According to some Bloomberg sources, Lenovo is preparing to buy NEC’s mobile division. This comes a couple of weeks after other rumors said that Panasonic is also selling its mobile division and HTC or TSMC are going to buy it. These are signs that the mobile market is beginning to mature and consolidate into fewer players.
Usually, when a new industry and market is formed, there are a ton of new business trying to build the same type of product. Some really want to create the best products in that market, and are at the forefront of the industry. Others , whether big or small, just try to follow the leaders in the market and invest only as much as it’s “necessary”, and are usually playing it safe. And others try to clone the best products, and sell them off as cheap as possible. Usually these companies have big issues on the quality side, too.
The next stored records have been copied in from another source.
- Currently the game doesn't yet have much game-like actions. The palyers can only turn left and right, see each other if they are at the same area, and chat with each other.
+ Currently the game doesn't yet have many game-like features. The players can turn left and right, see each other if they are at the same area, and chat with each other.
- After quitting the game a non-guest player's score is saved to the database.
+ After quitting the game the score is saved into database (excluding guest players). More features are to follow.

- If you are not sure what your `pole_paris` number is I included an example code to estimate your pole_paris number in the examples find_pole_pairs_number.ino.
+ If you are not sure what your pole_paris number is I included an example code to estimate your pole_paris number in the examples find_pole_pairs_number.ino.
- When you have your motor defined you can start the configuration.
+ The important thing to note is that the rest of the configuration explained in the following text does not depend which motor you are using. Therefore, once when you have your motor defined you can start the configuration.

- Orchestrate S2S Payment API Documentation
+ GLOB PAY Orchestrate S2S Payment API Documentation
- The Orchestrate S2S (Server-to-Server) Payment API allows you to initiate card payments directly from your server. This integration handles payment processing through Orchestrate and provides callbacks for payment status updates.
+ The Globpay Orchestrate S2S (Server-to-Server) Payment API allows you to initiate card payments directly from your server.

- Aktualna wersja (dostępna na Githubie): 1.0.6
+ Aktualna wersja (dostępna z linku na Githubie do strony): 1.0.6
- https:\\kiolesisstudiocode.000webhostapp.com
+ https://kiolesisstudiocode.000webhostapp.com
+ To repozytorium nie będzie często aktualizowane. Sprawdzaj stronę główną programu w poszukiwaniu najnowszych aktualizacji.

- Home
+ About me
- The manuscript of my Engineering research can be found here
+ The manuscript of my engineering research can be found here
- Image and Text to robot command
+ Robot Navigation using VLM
After a while, when that industry starts to become more mature, the players who never took the market and the products they were making too seriously, and didn’t get a large customer base, start having financial troubles, and they begin selling off either their whole companies, or that division that was addressing that specific industry.
This is the process the mobile market is starting to go through right now, too. Players like NEC or Panasonic, never really tried to enter the modern mobile markets, and as a consequence of that, their mobile divisions weren’t profitable. Now they are starting to get rid of them, and selling them off to the bigger players.
This is just the beginning and we’re only going to see more of this in the next few years, until only a few large players are left. The mobile market is a large one, though, with over 2.2 billion units being sold per year being predicted by 2017, so it should sustain quite a few players in the end.